> _Work to complete_
Among the entries below, find each line with "slide" and show it.

---------- Information provided

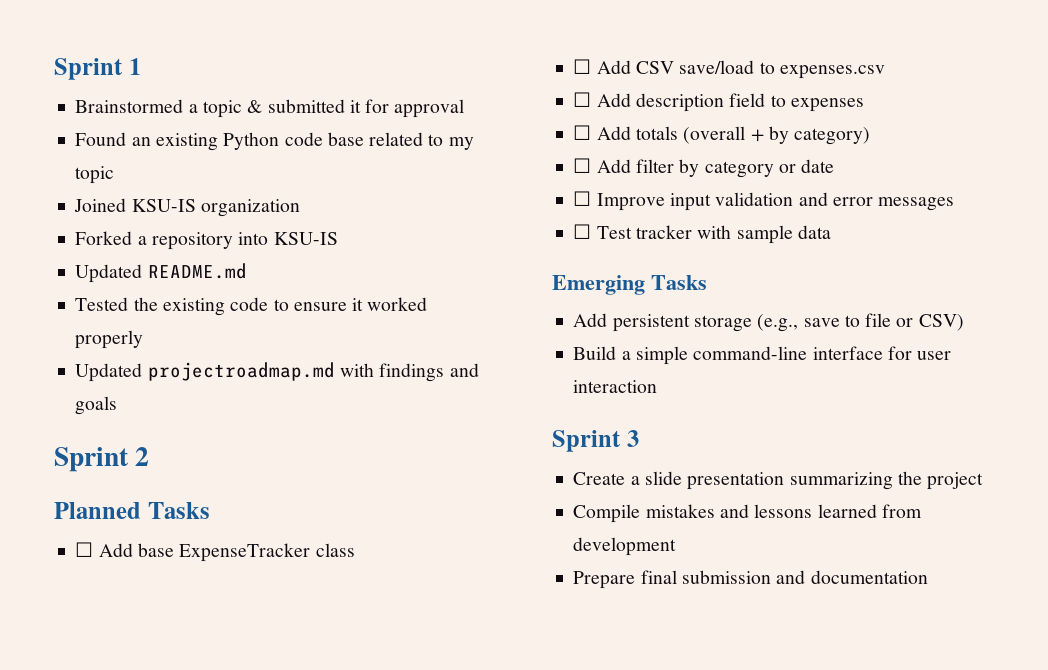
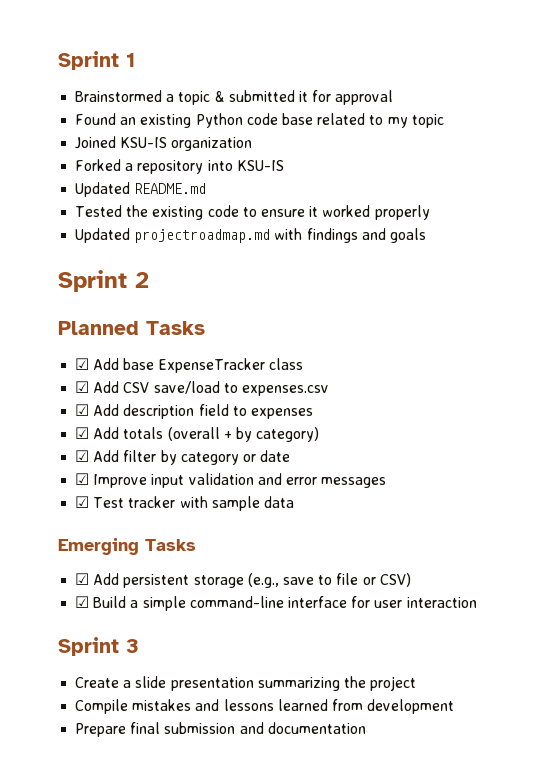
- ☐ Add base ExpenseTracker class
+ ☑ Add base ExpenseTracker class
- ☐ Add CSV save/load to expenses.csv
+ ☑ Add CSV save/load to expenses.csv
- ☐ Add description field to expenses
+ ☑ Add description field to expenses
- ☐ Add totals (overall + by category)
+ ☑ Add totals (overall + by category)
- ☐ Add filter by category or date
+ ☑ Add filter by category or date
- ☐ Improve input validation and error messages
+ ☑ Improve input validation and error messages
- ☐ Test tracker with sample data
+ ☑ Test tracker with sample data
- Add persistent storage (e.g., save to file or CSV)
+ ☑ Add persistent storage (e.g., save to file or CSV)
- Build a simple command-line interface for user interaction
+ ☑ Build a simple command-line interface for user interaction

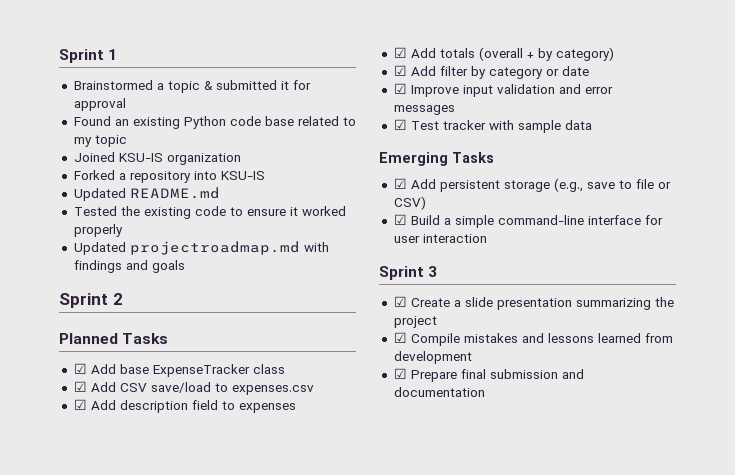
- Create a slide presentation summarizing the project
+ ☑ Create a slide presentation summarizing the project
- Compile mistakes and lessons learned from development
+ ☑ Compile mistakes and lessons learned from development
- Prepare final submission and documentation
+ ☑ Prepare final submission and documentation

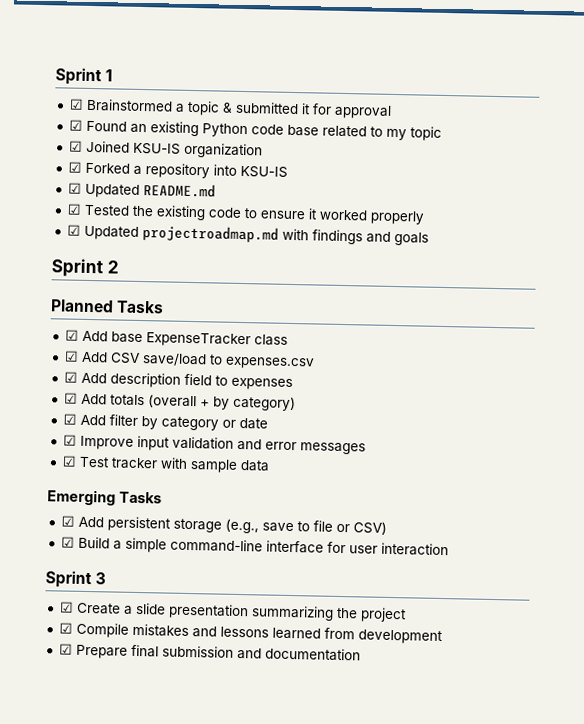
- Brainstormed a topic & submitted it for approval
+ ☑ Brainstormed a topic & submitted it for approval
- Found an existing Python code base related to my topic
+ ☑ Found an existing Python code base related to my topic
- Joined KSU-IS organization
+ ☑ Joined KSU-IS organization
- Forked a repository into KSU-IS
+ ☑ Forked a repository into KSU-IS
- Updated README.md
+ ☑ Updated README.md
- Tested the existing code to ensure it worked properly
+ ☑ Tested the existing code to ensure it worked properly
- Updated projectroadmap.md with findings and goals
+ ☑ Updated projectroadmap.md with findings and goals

--------------------

> _Answer_
- Create a slide presentation summarizing the project
+ ☑ Create a slide presentation summarizing the project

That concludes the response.